After Spartacus acquired a city in his province and freed all the slaves, Crassus decided to recapture the territory by attacking them and put Spartacus down. There was a day-long dramatic war and when he almost defeated the opponent, Spartacus changed his strategy and flew away.
One of Crassus's ally asked him to send some warriors to follow Spartacus and catch him. In reply, he said all our soldiers are tired or dead. If we try to follow him now, we will never be able to. That's only an illusion of hope.
Right thing said at the right time!
Same sort of situations we face every day when we run a business. There are moments when we think we are just about to reach our destination but in the end, the real scenario turns out to be something else. As a result, we face frustration, hopelessness, negativity, and sadness.
Yes, it is. Let's take an example. Maybe you are searching for a suitable candidate for your team and have decided to finish the task in one day. You searched for 50 similar profiles on Linkedin, send them messages and sit back thinking that at least 10 of them will reply within a day and next day and 3 of them will come for a meeting.
That's an illusion of hope. You might land up talking to 5 people and none of them will show interest.
Let's take another example, you and your associate went to a meeting to re-initiate a contract. The client told you to generate a quarterly report and submit an excel sheet the next day by showing key areas where you helped him grow. You thought that's quite easy and asked your associate to prepare the report. He also nodded and said yes without telling you that he has to learn Pivot table first.
That's another illusion of hope! In the end, your associate came up with half report in the morning and you had to re-schedule the meeting.
In both the cases, you ended up badly.
In the first case, there was a gap in your profile shortlisting. Did you shortlist the profiles by these parameters?
1) Tenure in the present company (not preferred if less than 6 months), 2) Current location (is it far from your office?) 3) Profile properly updated ( Not preferred if KRA is not clear) 4) Last activity
If you would have checked, then maybe 30 were enough for your purpose.

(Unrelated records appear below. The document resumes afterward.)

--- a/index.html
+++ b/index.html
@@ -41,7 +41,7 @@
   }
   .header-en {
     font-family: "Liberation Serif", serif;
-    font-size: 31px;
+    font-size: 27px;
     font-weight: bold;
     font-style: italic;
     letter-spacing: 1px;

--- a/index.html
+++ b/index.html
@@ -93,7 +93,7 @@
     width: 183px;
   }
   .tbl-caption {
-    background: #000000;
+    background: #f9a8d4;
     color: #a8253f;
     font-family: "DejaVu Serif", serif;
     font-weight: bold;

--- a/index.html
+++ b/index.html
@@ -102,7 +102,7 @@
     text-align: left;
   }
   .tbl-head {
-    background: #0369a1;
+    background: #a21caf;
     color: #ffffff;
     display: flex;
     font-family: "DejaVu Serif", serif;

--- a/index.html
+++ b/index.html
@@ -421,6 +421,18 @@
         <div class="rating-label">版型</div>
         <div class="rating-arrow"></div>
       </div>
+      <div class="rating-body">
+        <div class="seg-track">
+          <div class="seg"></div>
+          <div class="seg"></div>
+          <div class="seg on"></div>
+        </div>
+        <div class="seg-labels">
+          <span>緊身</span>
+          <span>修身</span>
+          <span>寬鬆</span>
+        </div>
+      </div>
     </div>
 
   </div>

In the second case, you trusted your associate too much and misjudged his confidence when he nodded.
In general, there are ways to overcome the illusion of hope. Basically, you have to stand between hope and hopelessness. Here are a few key ideas:
-Embrace the truth and choose to see things as they really are, not as you wish them to be.
-Develop problem-solving strategies, patience, and self-efficacy.

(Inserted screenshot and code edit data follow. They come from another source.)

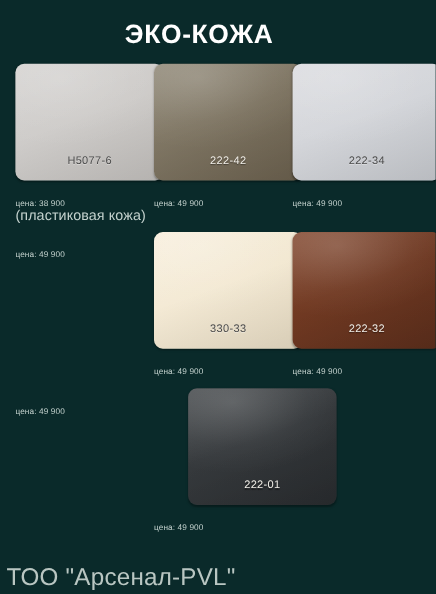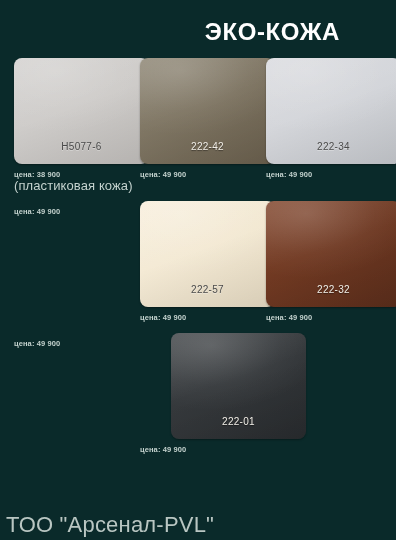--- a/index.html
+++ b/index.html
@@ -27,10 +27,10 @@
   
   .title {
     position: absolute;
-    left: 0;
+    left: 11px;
     top: 18px;
     width: 340px;
-    text-align: right;
+    text-align: center;
     color: #ffffff;
     font-size: 24px;
     font-weight: 700;

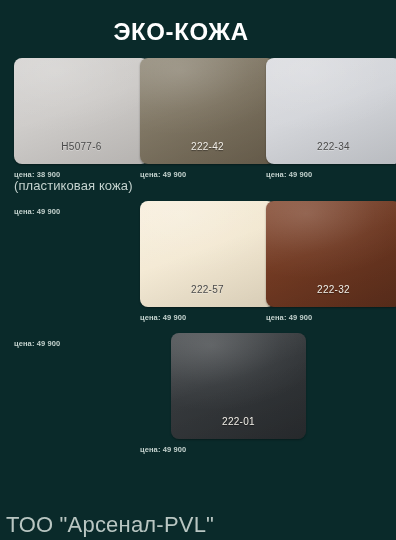--- a/index.html
+++ b/index.html
@@ -101,13 +101,12 @@
   }
 
   .price {
-    margin-top: 5px;
+    margin-top: 15px;
     color: #c4d2ce;
     font-size: 7.5px;
     line-height: 11px;
     letter-spacing: 0.1px;
     white-space: nowrap;
-    font-weight: bold;
   }
 
   .price-note {

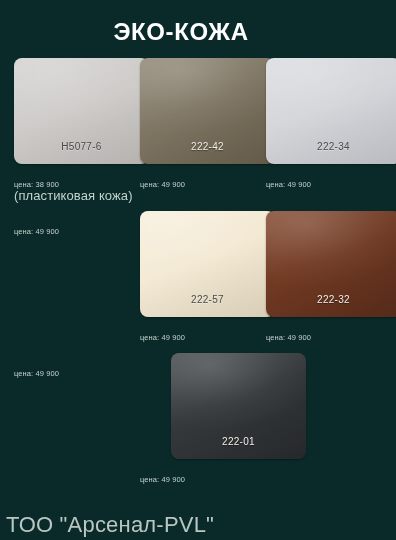--- a/index.html
+++ b/index.html
@@ -164,7 +164,7 @@
         </div>
         <div class="cell">
           <div class="swatch" style="background: linear-gradient(145deg, rgb(247, 238, 219) 0%, rgb(239, 227, 202) 100%);">
-            <div class="swatch-label dark-text">222-57</div>
+            <div class="swatch-label dark-text">330-33</div>
           </div>
           <div class="price">цена: 49 900</div>
         </div>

-Don't be stubborn! Focus on the healthy aspects of the situation, push positive emotions (transforms facts into experience), and drink in the fullness of this experience at the deepest level possible.

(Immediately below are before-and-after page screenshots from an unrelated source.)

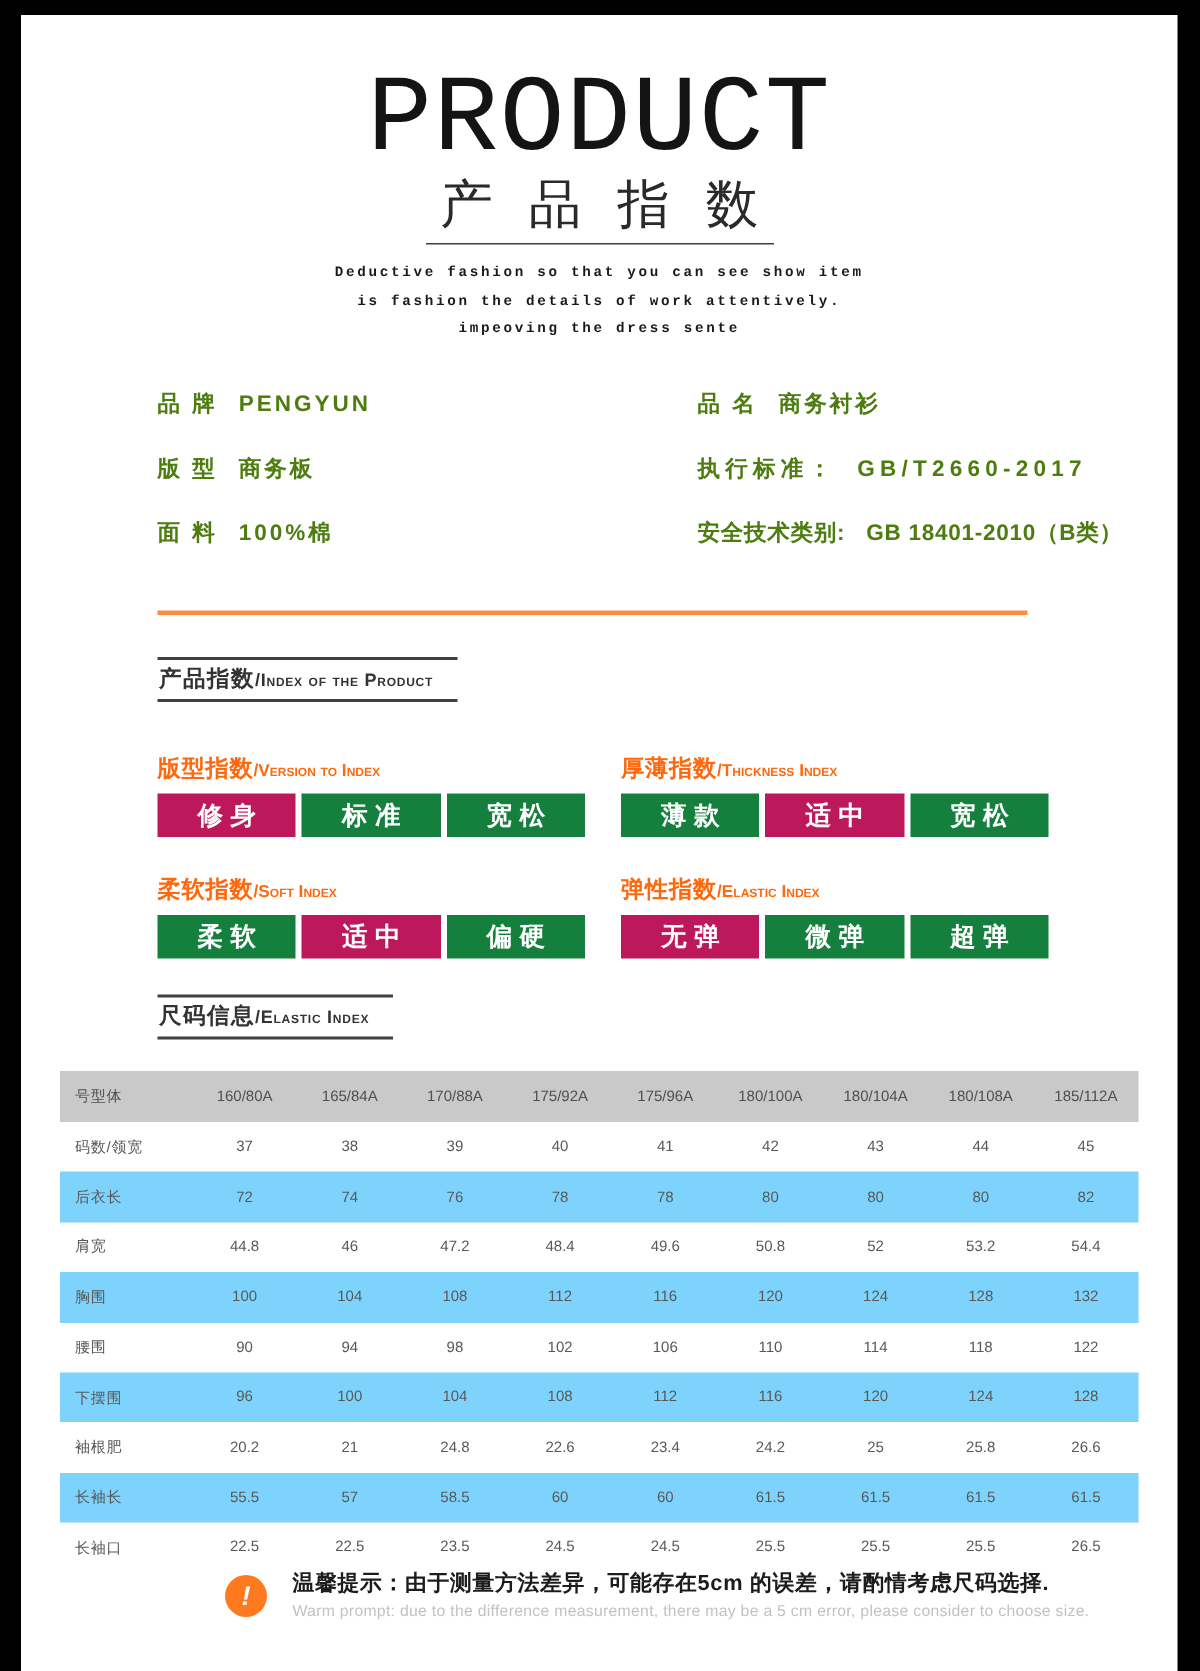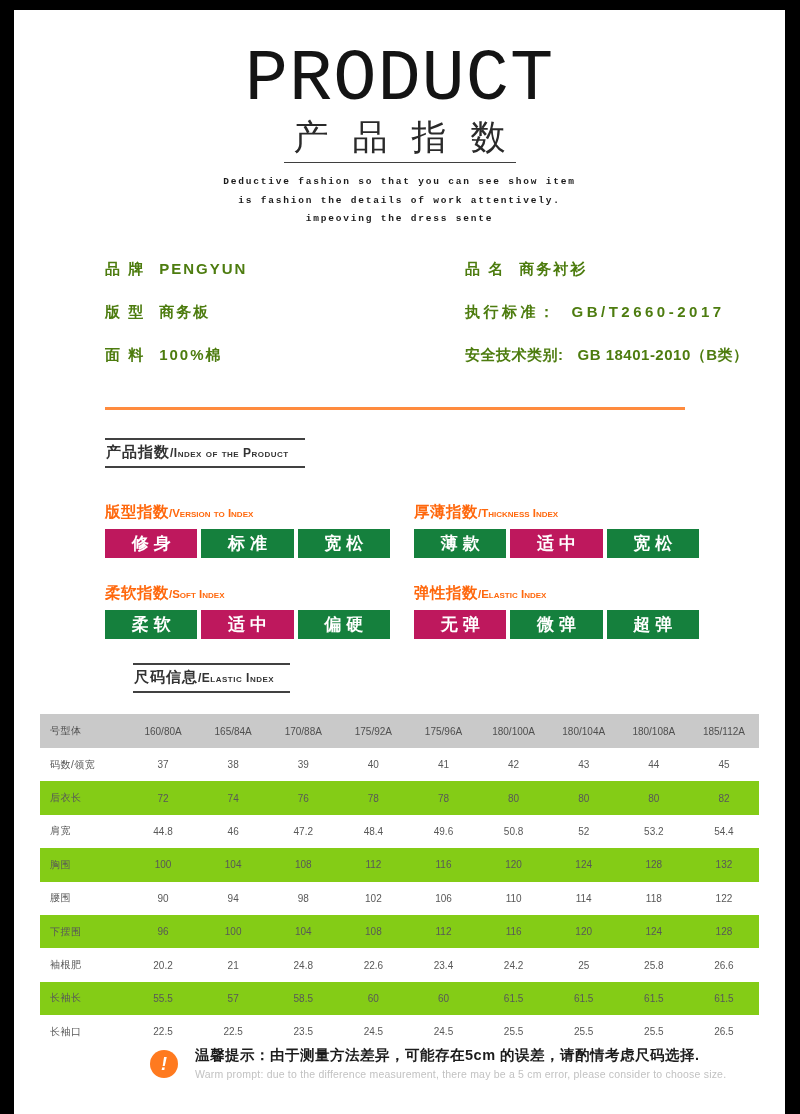--- a/index.html
+++ b/index.html
@@ -36,7 +36,7 @@
   .sec-header .zh { font-size:15px; font-weight:700; letter-spacing:1px; }
   .sec-header .en { font-size:12px; font-weight:700; font-variant:small-caps; letter-spacing:0.5px; }
   #sec-product-index { left:91px; top:428px; }
-  #sec-size-info { left:91px; top:653px;margin-left:28px; }
+  #sec-size-info { left:91px; top:653px; }
 
   #index-grid { position:absolute; left:91px; top:492px; width:594px;
                 display:grid; grid-template-columns:285px 285px; column-gap:24px; row-gap:25px; }

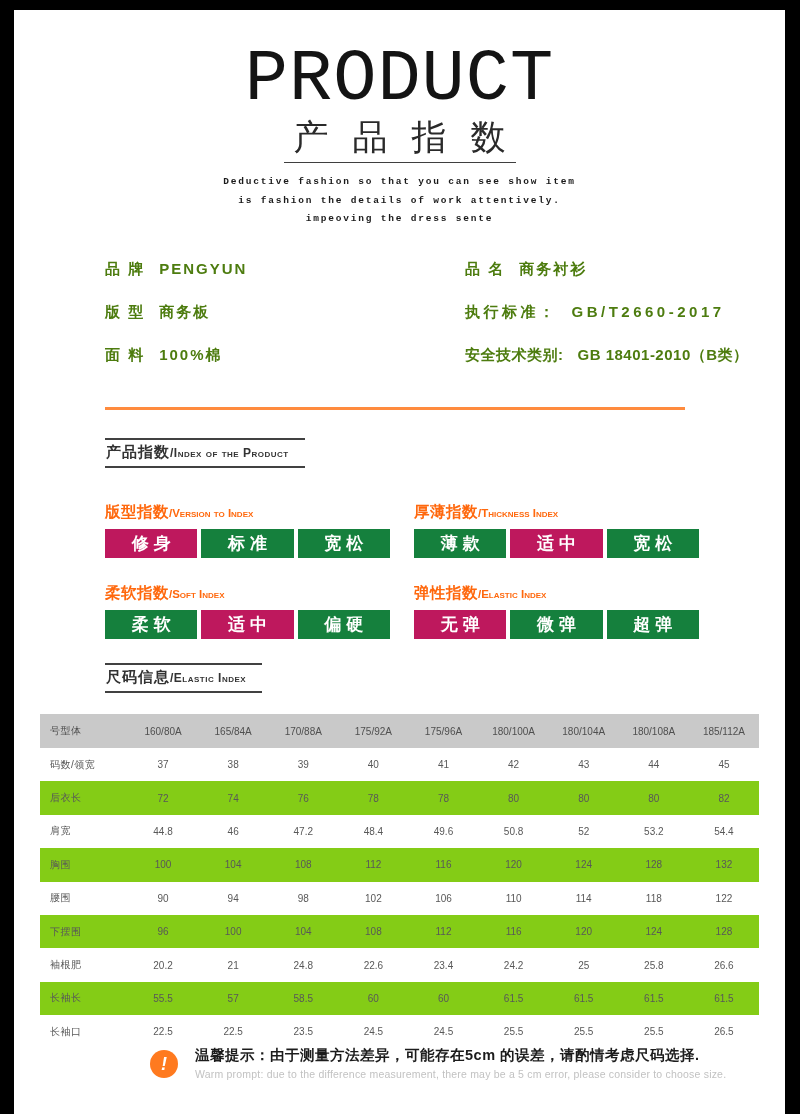--- a/index.html
+++ b/index.html
@@ -51,7 +51,7 @@
   #size-table { position:absolute; left:26px; top:704px; width:719px; font-size:10px; color:#585858; }
   .t-row { display:grid; grid-template-columns:88px repeat(9,1fr); height:33.4px; align-items:center; }
   .t-row.t-header { height:34px; background:#c9c9c9; color:#4f4f4f; }
-  .t-row.alt { background:#84cc16; }
+  .t-row.alt { background:#7dd3fc; }
   .t-cell { text-align:center; }
   .t-cell.t-label { text-align:left; padding-left:10px; letter-spacing:0.5px; }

-Change your perception from “fail” to “useful feedback or learning”. When we view things as failure, we do not maintain a positive thinking.
-Remain open and greet all of the thoughts, take feelings and emotions as “guests”, not permanent residents.
-Evolve through exploration and wisdom, knowing when to persevere and when to change plan.
-Trust that we are the conscious creators of our reality and that every experience is for our own growth and enlightenment, even when it seems like we are not getting what we want or what we need.
We at ValueCoders also used to face such situations and our developers and other teams got demotivated. However, after trying the above strategies and building such a culture helped us building amazing web and mobile apps and satisfy clients.